Il grande progetto di riqualificazione delle spiagge del centro cittadino frena e resta, almeno per ora, in fase di approfondimento. A Palazzo Bellevue si è svolta una riunione dei capigruppo di maggioranza dedicata al project financing proposto dall’imprenditore balneare Lucio Castagno per il restyling dell’area compresa tra i bagni Lido, Italia e Morgana.
Durante la fase di studio del dossier sono emerse alcune perplessità politiche e amministrative che hanno portato la maggioranza a scegliere una linea prudente. L’intervento, considerato ambizioso e di forte impatto per il waterfront cittadino, ha quindi subito un rallentamento in attesa di ulteriori valutazioni tecniche e normative.
La decisione non rappresenta uno stop definitivo, ma piuttosto un rinvio. Il progetto tornerà infatti sul tavolo prossimamente, anche alla luce degli sviluppi sul tema delle concessioni demaniali marittime.

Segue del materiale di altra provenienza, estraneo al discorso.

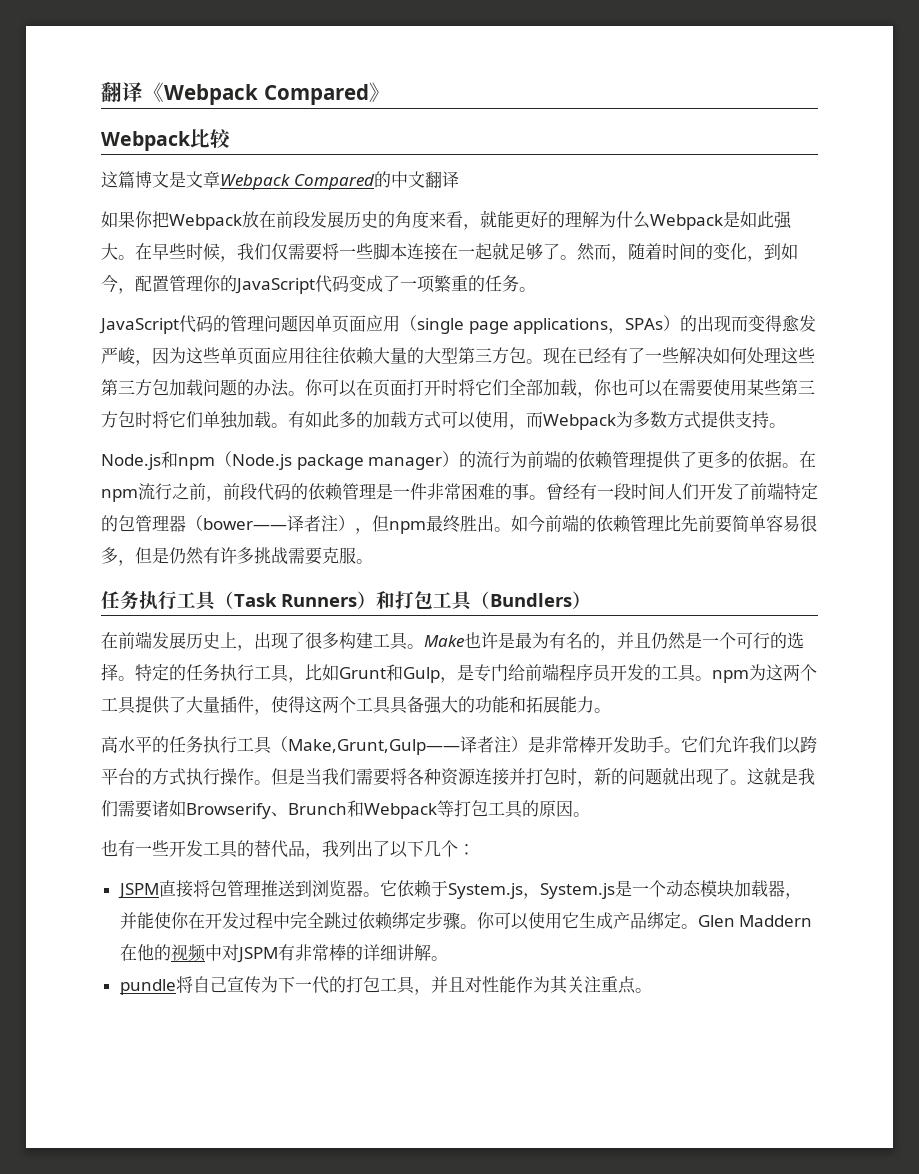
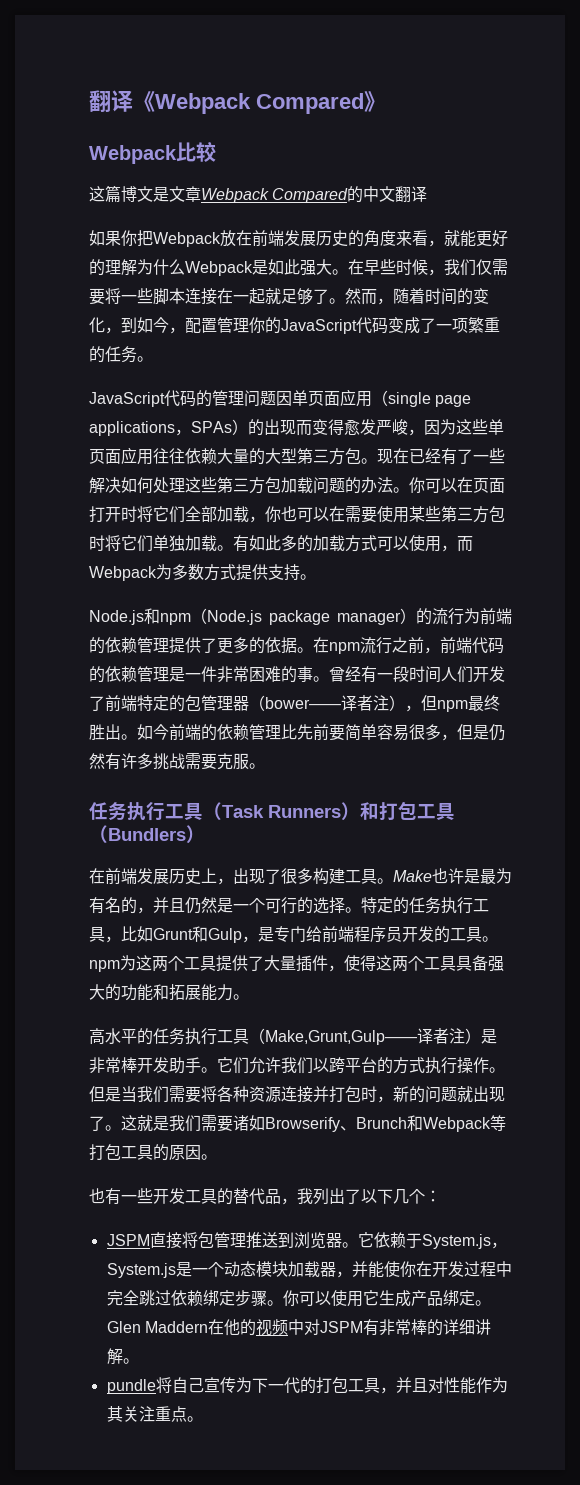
[293,211,310,228] 段 -> [268,230,284,246] 端
[240,483,257,500] 段 -> [456,637,472,653] 端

Un passaggio ritenuto decisivo dall’amministrazione, che intende comprendere quale sarà il quadro normativo prima di assumere decisioni su interventi di partenariato pubblico-privato di ampia portata.
In questo contesto si inseriscono i prossimi appuntamenti istituzionali: una commissione consiliare prevista in giornata e, soprattutto, il consiglio comunale fissato per il 18 maggio, che potrebbe offrire indicazioni importanti sulla direzione futura.
Il progetto presentato da Castagno nasce come un vero e proprio “sogno nel cassetto” dell’imprenditore locale, con l’obiettivo di dare una nuova impronta a un tratto di costa centrale particolarmente frequentato dai sanremesi. L’idea prevede un restyling completo dell’area con la realizzazione di due o tre piscine, un centro sportivo con campi da calcetto e padel, nuove cabine, un auditorium musicale e circa cento parcheggi, oltre alla sistemazione del marciapiede fronte mare e al rifacimento della strada.
Un investimento stimato in circa 8 milioni di euro, con tempi di realizzazione indicati in due anni e l’intenzione di non interrompere le stagioni balneari. Per ora, però, il progetto resta in stand-by: il futuro delle spiagge del centro passa prima dalle scelte sul demanio marittimo e dalle valutazioni politiche che il Comune sarà chiamato a comppiere nelle prossime settimane.